Supplied data:
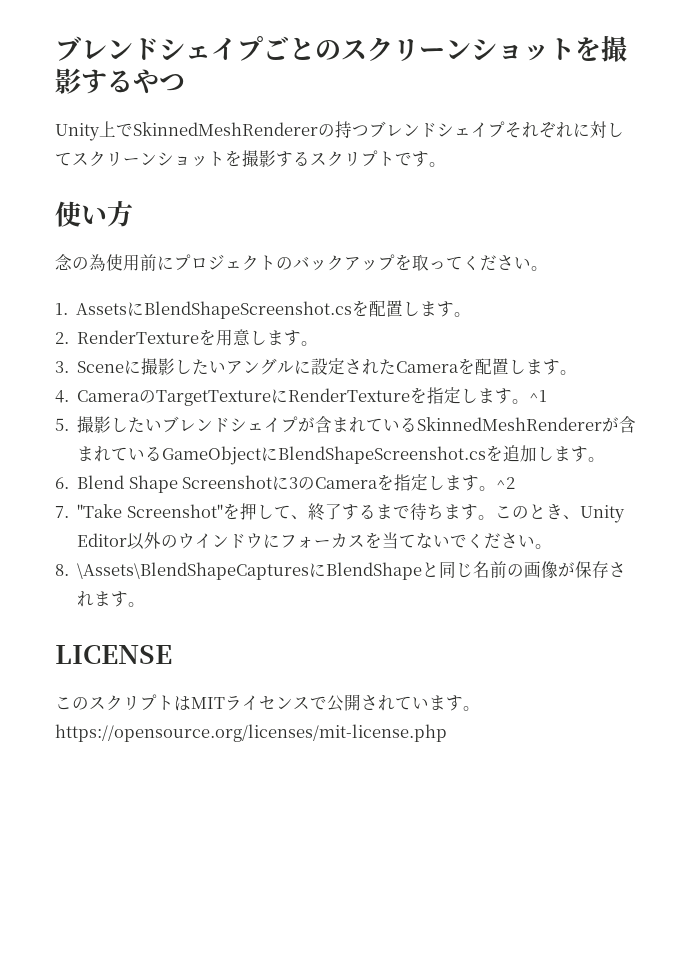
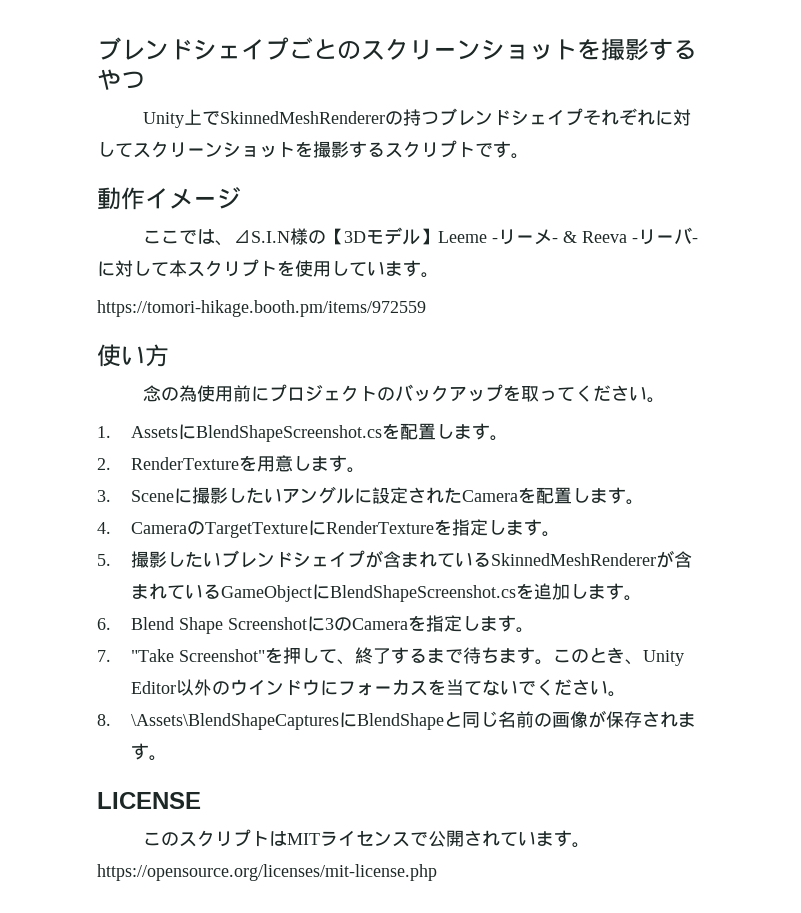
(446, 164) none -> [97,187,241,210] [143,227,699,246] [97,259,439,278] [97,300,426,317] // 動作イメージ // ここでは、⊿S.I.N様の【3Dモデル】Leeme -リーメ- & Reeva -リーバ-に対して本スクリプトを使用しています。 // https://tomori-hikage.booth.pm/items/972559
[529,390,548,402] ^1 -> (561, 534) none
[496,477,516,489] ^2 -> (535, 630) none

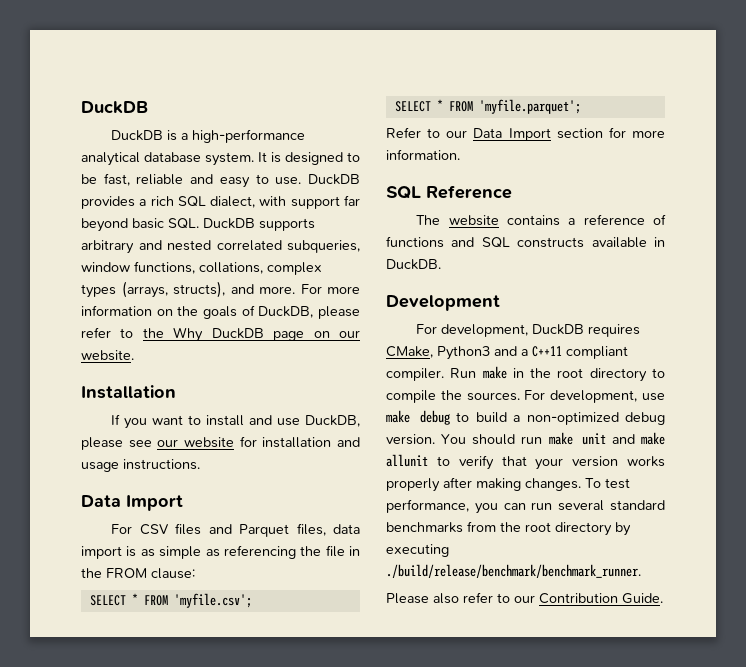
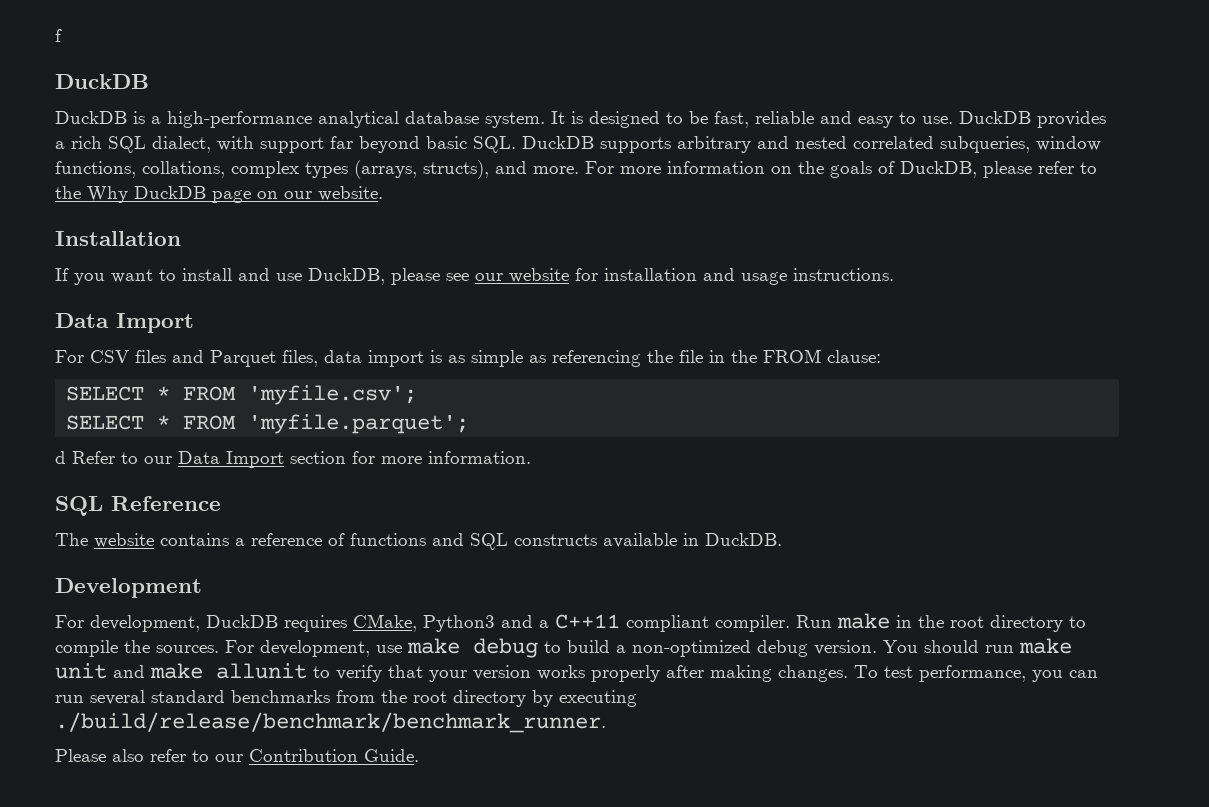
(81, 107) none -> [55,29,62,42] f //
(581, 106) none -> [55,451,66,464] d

Work request: The line containing "[529,390,548,402] ^1 -> (561, 534) none" and every line after it, through the end of the data, are to be output exactly. Omit the pictures.

Result:
[529,390,548,402] ^1 -> (561, 534) none
[496,477,516,489] ^2 -> (535, 630) none

(81, 107) none -> [55,29,62,42] f //
(581, 106) none -> [55,451,66,464] d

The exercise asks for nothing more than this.